Jody and I are facing what is proving to be one of the most difficult decision we’ve had to make thus far in our married life, which is whether or not to make him “active” on the transplant list. If you’ve been following Jody’s journey you know that Jody needs a double lung transplant, this is indisputable! But if you’ve been following my blog you also know that lung transplants are by no means a guarantee for a long-lasting life, in fact, statistics prove it’s quite the opposite. Balancing the need for new lungs to live a quality life, verses a life cut short by lungs transplanted too soon is delicate.
We were first approached with the idea of transplant for Jody back in September (2013). You might remember this emotional post. After undergoing extensive transplant testing, Jody was seen for the first time in the transplant clinic in December (2013) where he was kindly told that despite having 30% lung function, and requiring Oxygen to breathe, he was too “healthy” for transplant at that time. Again the doctor pointed out those scary statistics; that transplanted lungs only last an average of five years and only 50% of patients even live five years post transplant.
Since that time Jody has been followed closely by both the Cystic Fibrosis and transplant clinics. It seems at every appointment those statistics are repeated to us over and over (as if, even after hearing them spoken only once, we could ever forget them). Most recently we were told that 20% of patients don’t live through the first year post lung transplant. This may sound like a low number if it’s the chance of snow being predicted, but it sounds like a high number when it’s referring to someones life (especially someone you love). It really is hard to stay positive and hold onto hope for what sounds so hopeless (and with medical “proof” to justify the hopelessness). Yet I understand the doctors need us to comprehend the seriousness of all this and to be able to make an informed decision, and I appreciate their honesty.
Jody and I feel as if we are on an emotional roller coaster. First, we struggled to accept the need for transplant, and when we finally did, we were told it was best to wait. Then we were forced to accept this less-than-ideal quality of life, so different from the life we’ve always known. In addition, we’ve been approached with conflicting opinions from Jody’s doctors, all of whom we trust and respect.
Last week, when Jody was in the hospital the CF doctor (who also works on the transplant side of things), again suggested we hold off on activating Jody on the list, arguing that he didn’t want to start “the clock” prematurely, but acknowledging that Jody’s quality of life is not ideal. However, he also mentioned that two of his colleagues (CF doctors as well) disagreed with him, believing that now was/is the time to list. Ultimately, we agreed to wait, hoping to buy more time before the transplant becomes absolutely necessary.
Yesterday Jody had a post hospitalization follow-up appointment in the CF clinic. The majority of the time at this appointment was dedicated to the question of whether or not to make Jody active on the list (we weren’t anticipating this being the focus of the visit). The physician essentially told us that the team is in agreement that now is the time. Yet it was a just a week ago that we were told the opposite (and it doesn’t seem like much has changed between then and now). So how do we know when it really is “the time?” According to the doctor today, it’s when living as you’ve been living is no longer worth it. When ones quality of life has become basically, unlivable. Naturally when talking about my husband and the father of my young children I want to jump up and scream, “What are you talking about? How can life ever be ‘unlivable’ when you’ve got kids who desperately need a Daddy?” Instead I sit there quietly and calmly, with a few tears in my eyes, because I know that I’m not the one living the unlivable life: Jody is! My love for him needs to be greater than my fear of losing him. Only Jody can know when he’s had enough; when the only option left for him is transplant, potentially shortened life and all. It is true that transplanted lungs could give Jody a new lease on life, but in making this decision we need to be prepared for the worst and hope for the best.

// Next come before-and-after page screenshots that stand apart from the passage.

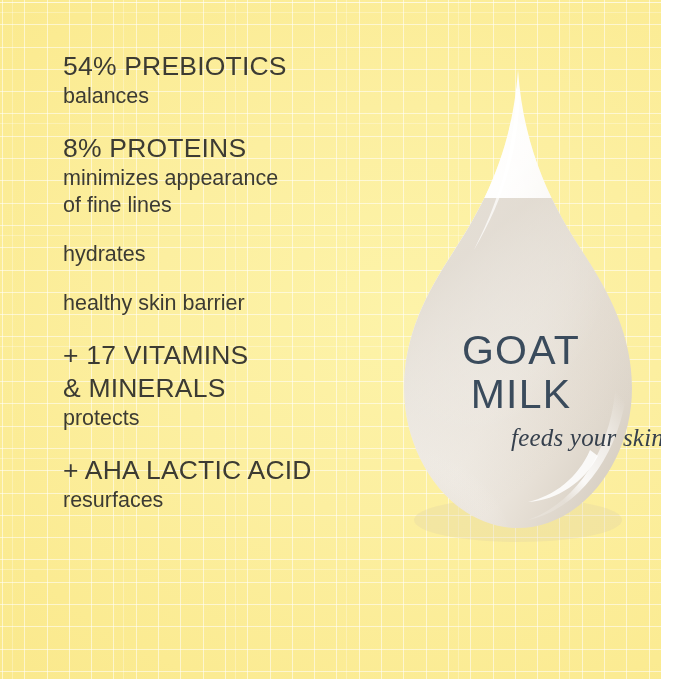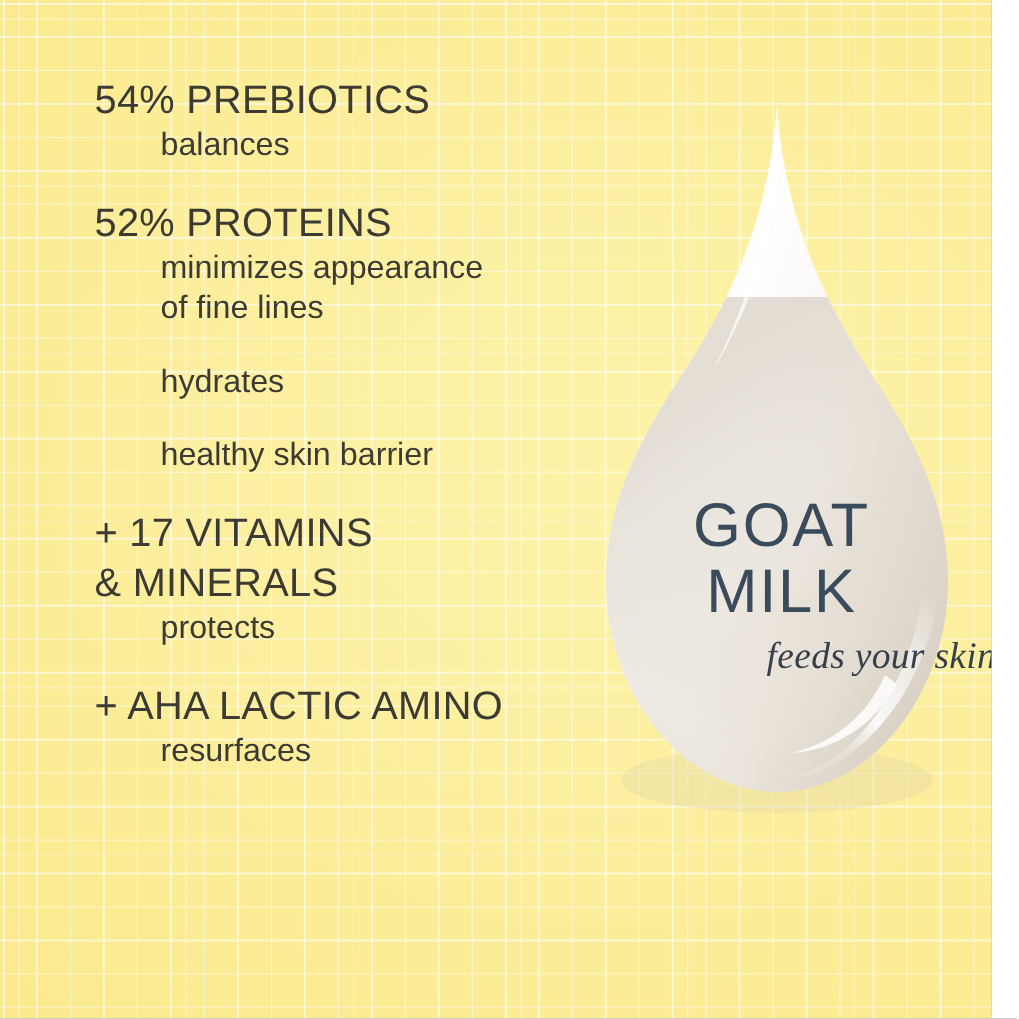--- a/index.html
+++ b/index.html
@@ -67,7 +67,6 @@
     color:#3c3b33;
     font-weight:400;
     white-space:pre-line;
-    margin-left:44px;
   }
 
   

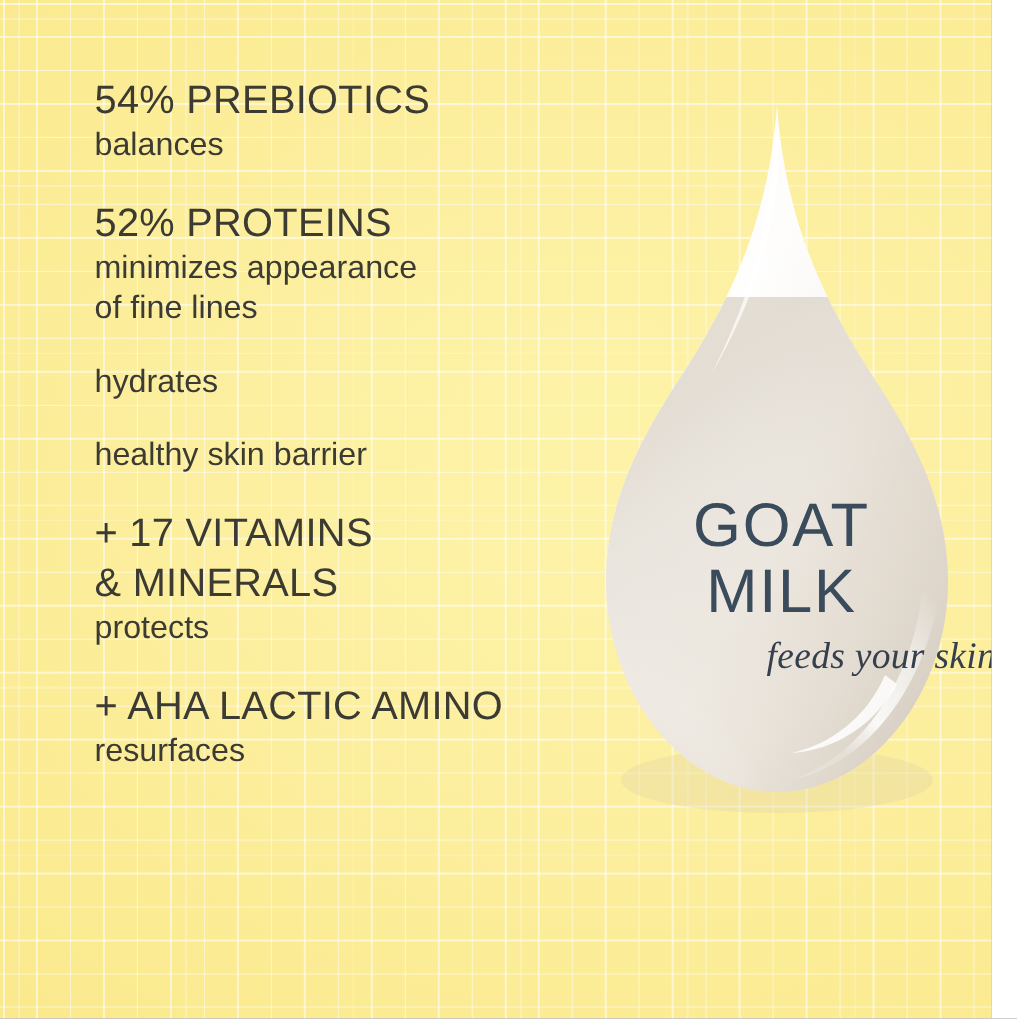--- a/index.html
+++ b/index.html
@@ -115,7 +115,7 @@
     </div>
 
     <div class="fact">
-      <span class="fact-title">52% PROTEINS</span>
+      <span class="fact-title">8% PROTEINS</span>
       <span class="fact-sub">minimizes appearance
 of fine lines</span>
     </div>

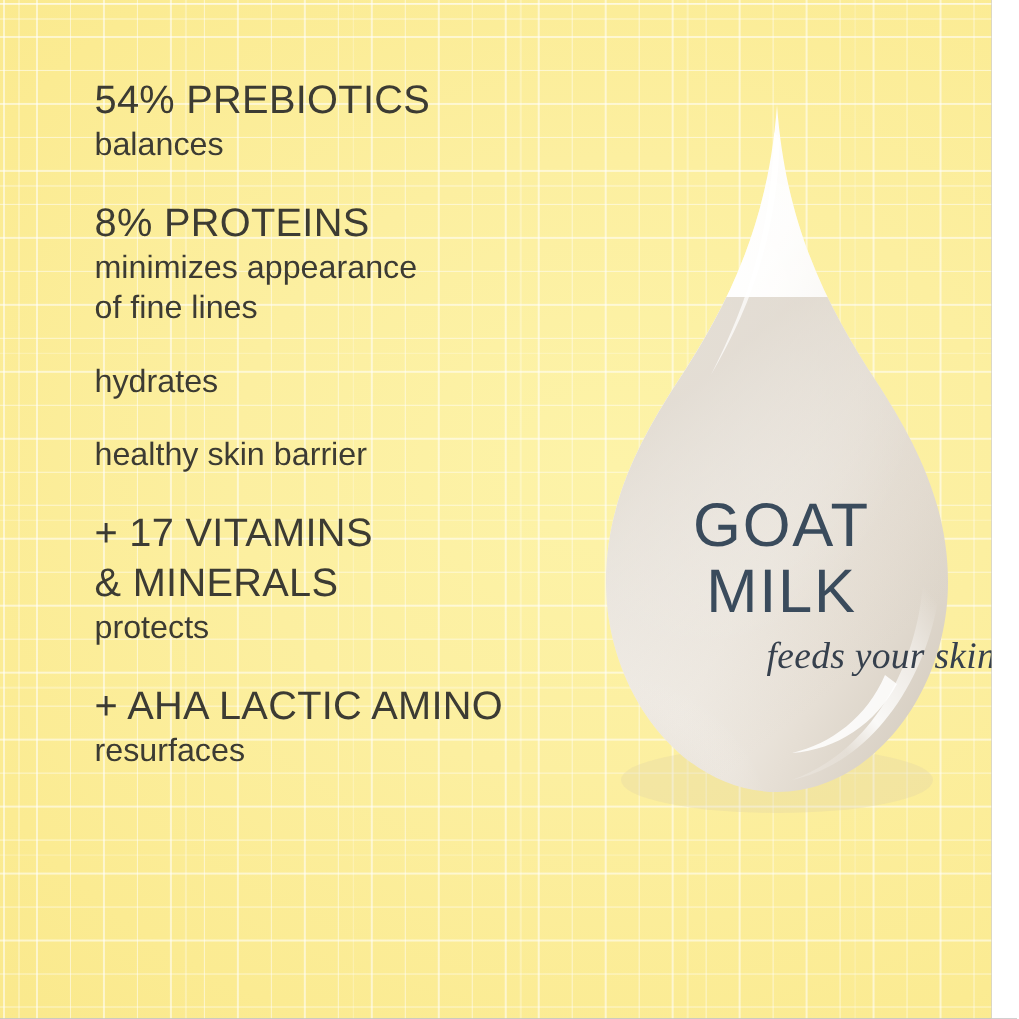--- a/index.html
+++ b/index.html
@@ -135,7 +135,7 @@
     </div>
 
     <div class="fact">
-      <span class="fact-title">+ AHA LACTIC AMINO</span>
+      <span class="fact-title">+ AHA LACTIC ACID</span>
       <span class="fact-sub">resurfaces</span>
     </div>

And so, as I mentioned in the beginning, it seems we are facing one of the toughest decisions of our married life. It feels like an end-of-life decision I’d rather not contemplate (unless maybe Jody were 85 years old and had lived a long, enjoyable life). I fear making the wrong decision. What happens if we choose to wait and Jody becomes critically ill, making it more difficult for him to recover from this major surgery? What happens if we choose to list and he doesn’t survive the surgery or first year? It’s a gamble and right now we have no answers.
We could use your prayers that God would guide us in this decision, and make His will clearly known. We also pray that God would bring the doctors to complete agreement with one another. Finally, pray for peace when the decision is made. I know the enemy wants nothing more than to confuse us and to take away the fragile hope to which we cling. We are under no pressure to make a quick decision and as always will fill you in when we do. Until then, breathe easy, and appreciate those hard-working lungs of yours!